What you should do: Wherever a line below holds the word "border", copy that line.
Supplied data START
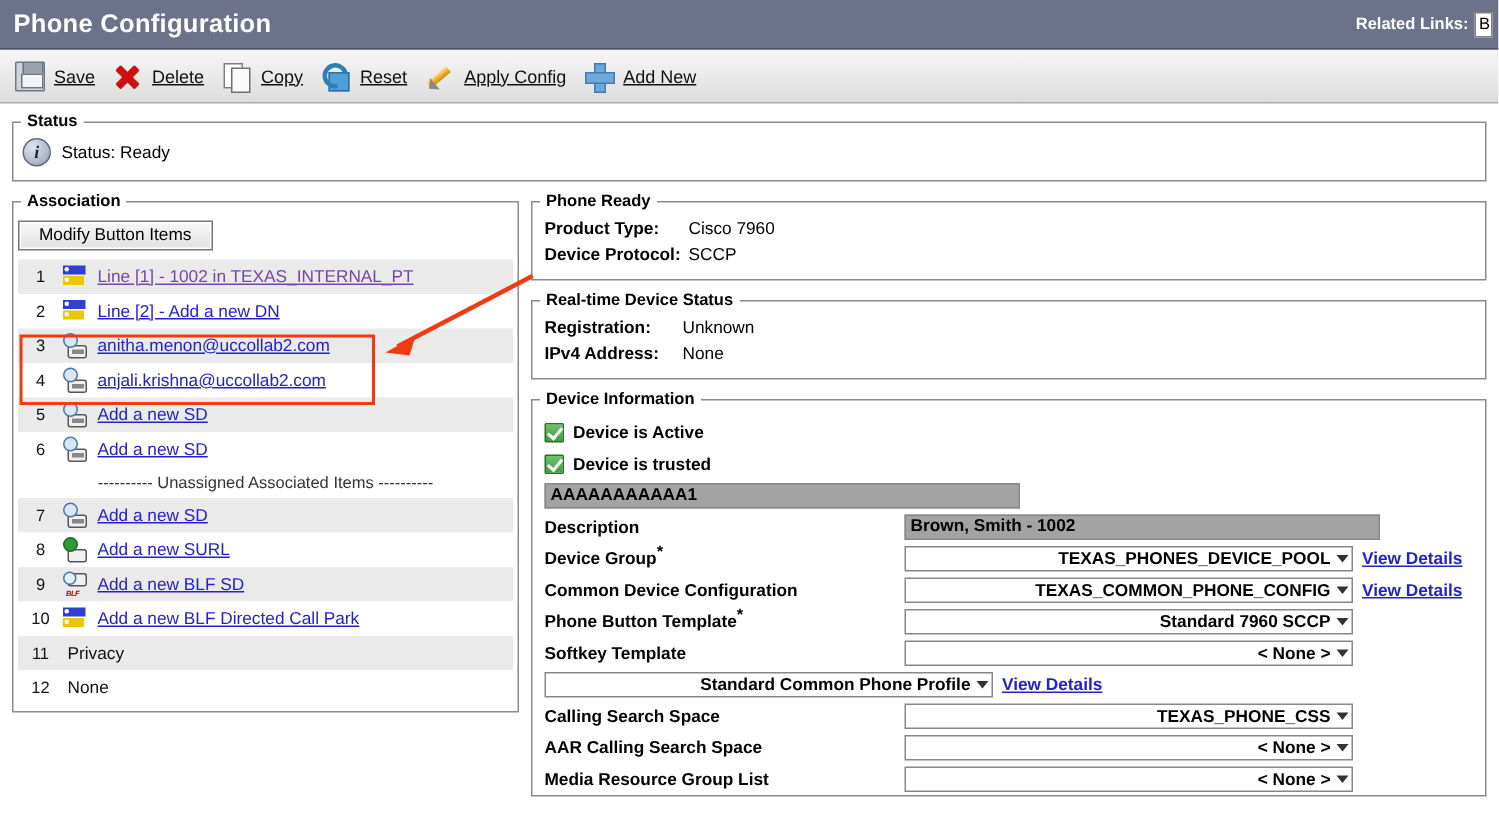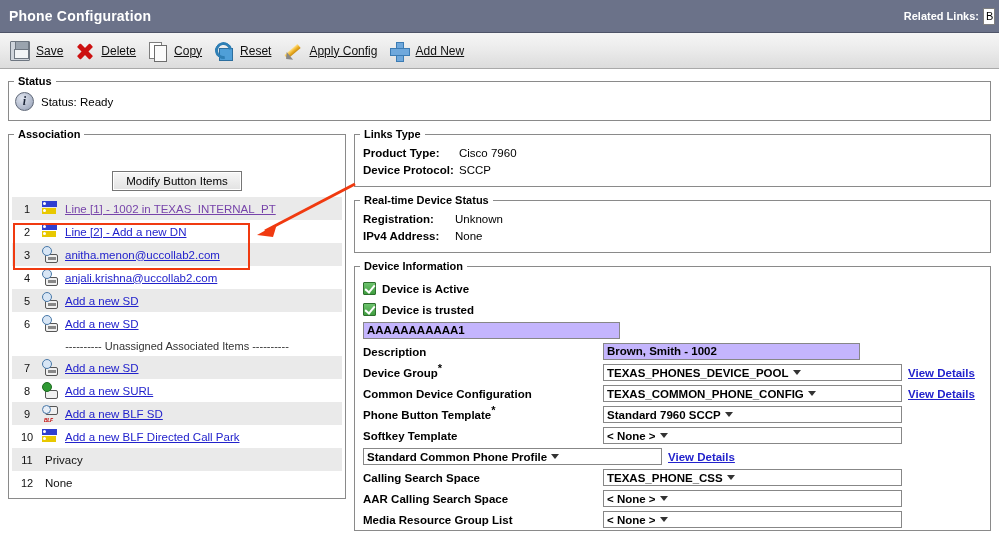--- a/index.html
+++ b/index.html
@@ -26,7 +26,7 @@
   }
   .titlebar-text {
     color: #ffffff;
-    font-size: 14px;
+    font-size: 17px;
     font-weight: bold;
     letter-spacing: .2px;
   }

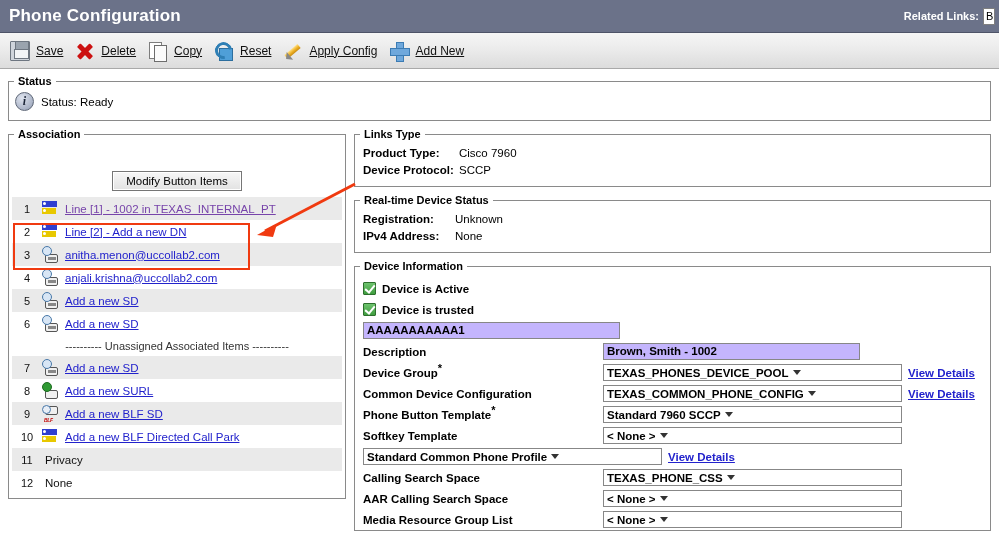--- a/index.html
+++ b/index.html
@@ -525,7 +525,7 @@
   <div class="col-right">
 
     <fieldset class="box">
-      <legend>Links Type</legend>
+      <legend>Phone Ready</legend>
       <div class="pt-body">
         <div class="kv">
           <span class="k k-w1">Product Type:</span>

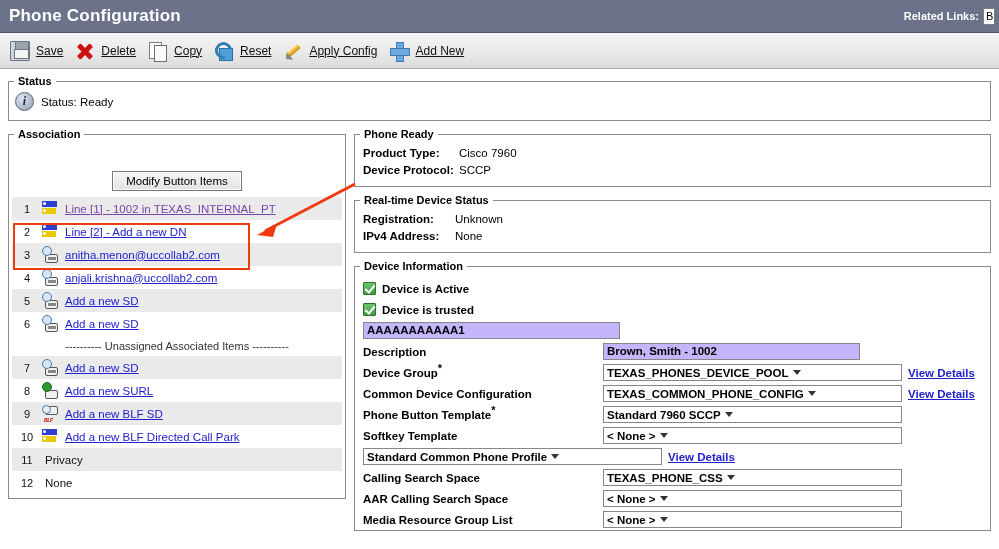--- a/index.html
+++ b/index.html
@@ -163,7 +163,7 @@
 
   
   .assoc-inner { padding: 5px 3px 4px 3px; }
-  .modify-btn-row { display:flex; justify-content:center; padding: 2px 0 6px 0; margin-top: 24px; }
+  .modify-btn-row { display:flex; padding: 2px 0 6px 0; }
   .modify-btn {
     font-family:"Liberation Sans", sans-serif;
     font-size: 11.5px;

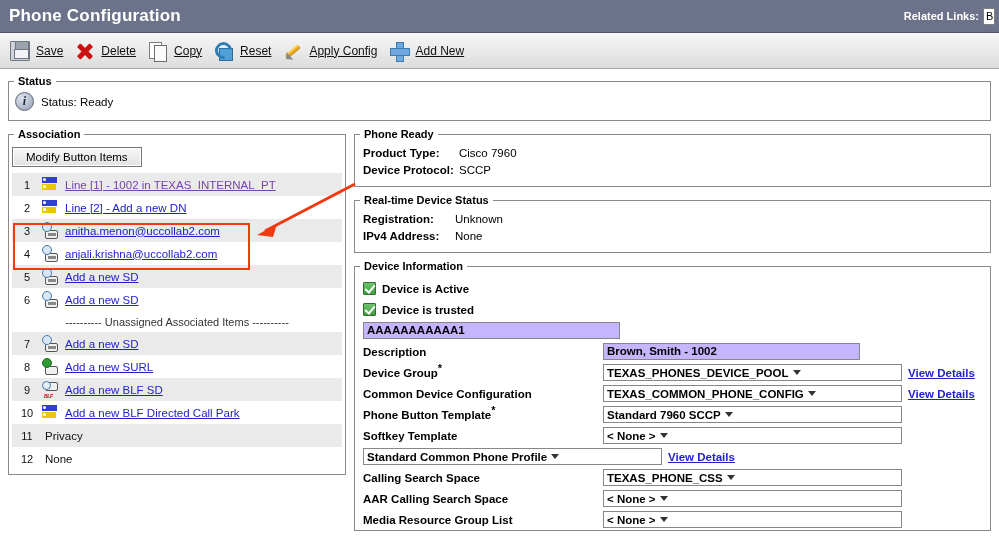--- a/index.html
+++ b/index.html
@@ -279,9 +279,9 @@
   .req { color:#000; font-size:11px; vertical-align: super; line-height:0; }
   .ctl-wrap { display:flex; align-items:center; gap:6px; }
   .txtin {
-    width: 257px; height: 17px; font-size:11.5px;
+    width: 317px; height: 17px; font-size:11.5px;
     font-family:"Liberation Sans", sans-serif;
-    border:1px solid #878787; background:#c4b5fd; padding:0 3px; color:#000;
+    border:1px solid #878787; background:#a3a3a3; padding:0 3px; color:#000;
     line-height:15px; white-space:nowrap; overflow:hidden;
   }
   .selbox {

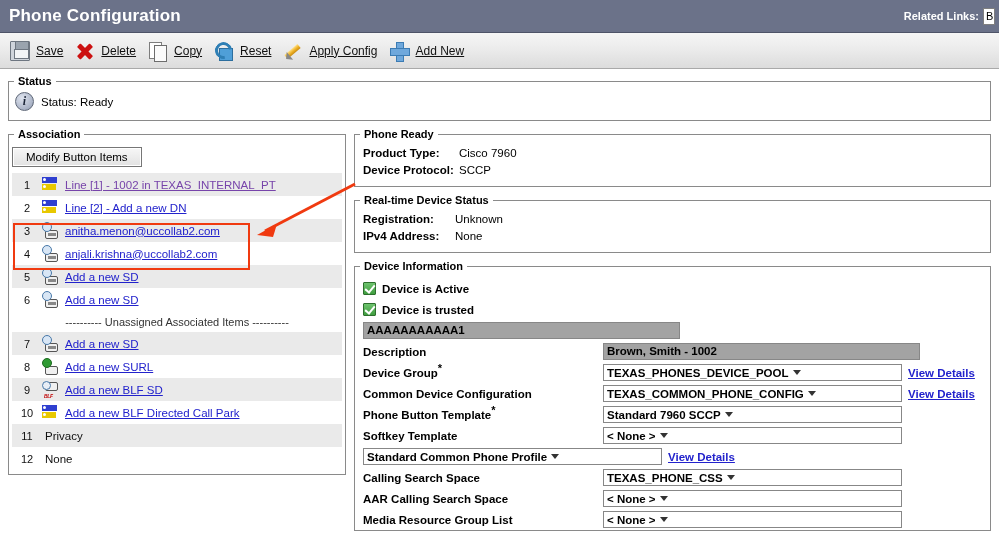--- a/index.html
+++ b/index.html
@@ -287,7 +287,7 @@
   .selbox {
     width: 299px; height: 17px; font-size:11.5px;
     border:1px solid #878787; background:#ffffff;
-    display:flex; align-items:center; justify-content:flex-start;
+    display:flex; align-items:center; justify-content:flex-end;
     padding:0 2px 0 3px; color:#000; white-space:nowrap; overflow:hidden;
   }
   .selbox .caret {

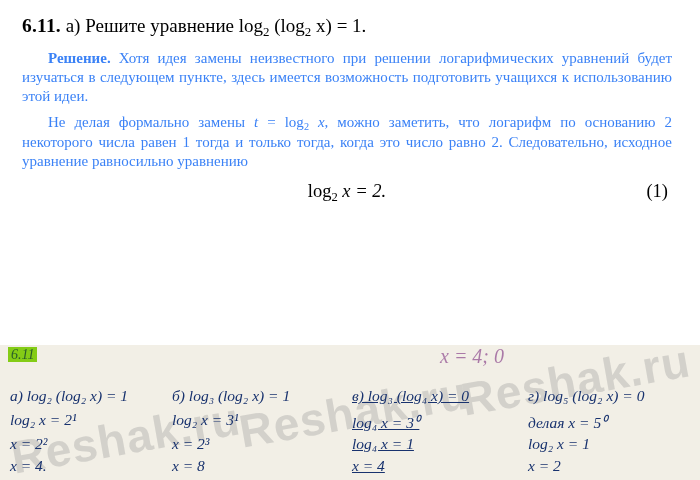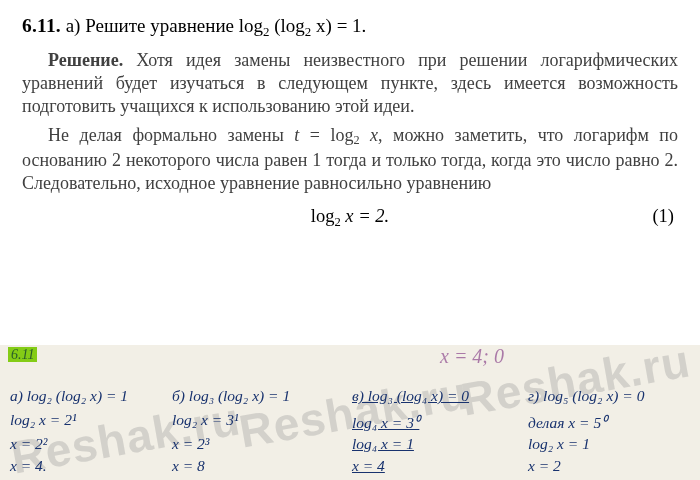--- a/index.html
+++ b/index.html
@@ -27,7 +27,7 @@
     width: 700px;
     height: 345px;
     background: #ffffff;
-    padding: 14px 22px 0 22px;
+    padding: 14px 28px 0 22px;
     box-sizing: border-box;
   }
   .prob-line {

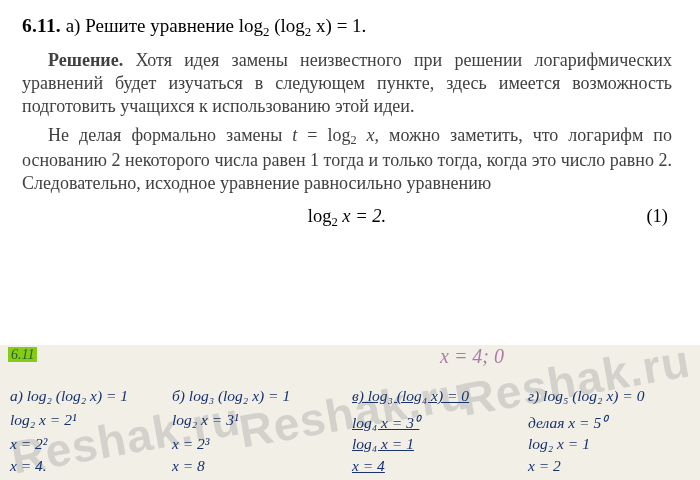--- a/index.html
+++ b/index.html
@@ -45,9 +45,9 @@
     font-style: normal;
   }
   .para {
-    font-size: 18px;
+    font-size: 15px;
     line-height: 1.285;
-    color: #404040;
+    color: #3b82f6;
     text-align: justify;
     margin-bottom: 6px;
   }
Supplied data END
Task solution:
-    border:1px solid #878787; background:#c4b5fd; padding:0 3px; color:#000;
+    border:1px solid #878787; background:#a3a3a3; padding:0 3px; color:#000;
     border:1px solid #878787; background:#ffffff;
     box-sizing: border-box;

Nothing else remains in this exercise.